**Exercise**
Return the lines below in which the string "abort" occurs.

**Content revision data**
-- Opening Marker --

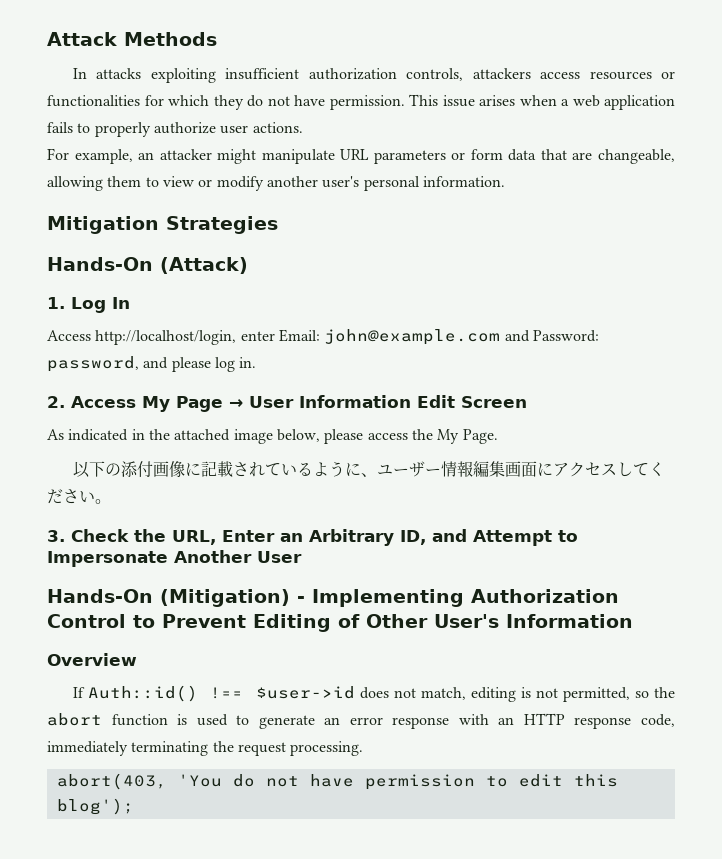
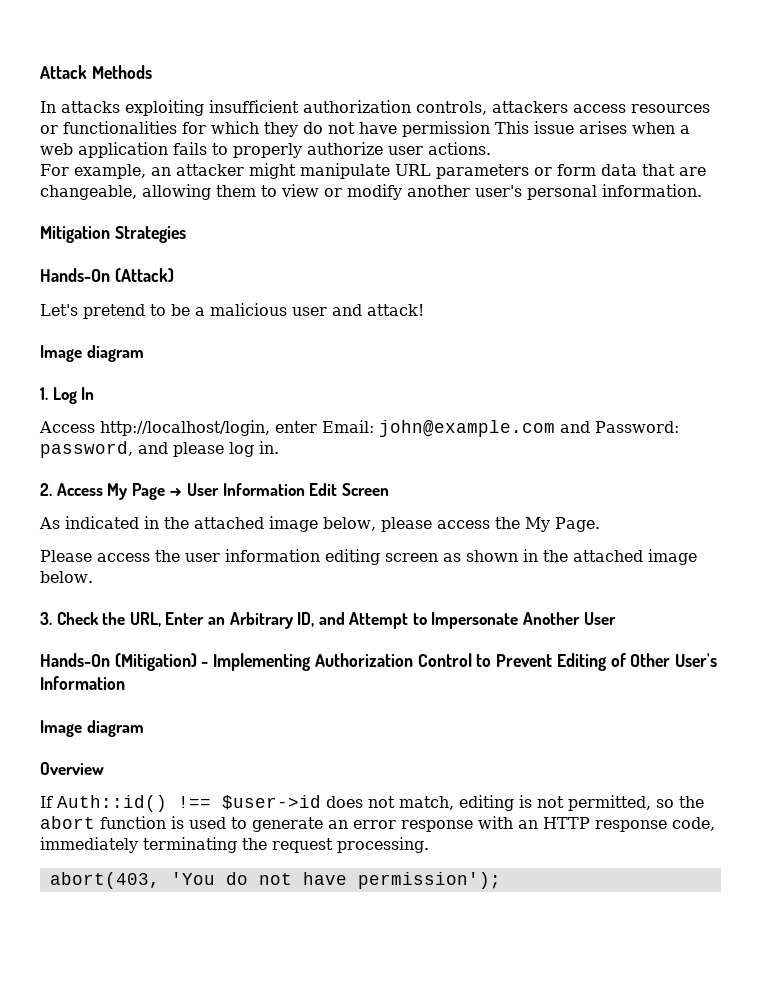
- In attacks exploiting insufficient authorization controls, attackers access resources or functionalities for which they do not have permission. This issue arises when a web application fails to properly authorize user actions.
+ In attacks exploiting insufficient authorization controls, attackers access resources or functionalities for which they do not have permission This issue arises when a web application fails to properly authorize user actions.
+ Let's pretend to be a malicious user and attack!
+ Image diagram
- 以下の添付画像に記載されているように、ユーザー情報編集画面にアクセスしてください。
+ Please access the user information editing screen as shown in the attached image below.
  Hands-On (Mitigation) - Implementing Authorization Control to Prevent Editing of Other User's Information
+ Image diagram
- abort(403, 'You do not have permission to edit this blog');
+ abort(403, 'You do not have permission');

-- Closing Marker --

**Solution below**
- abort(403, 'You do not have permission to edit this blog');
+ abort(403, 'You do not have permission');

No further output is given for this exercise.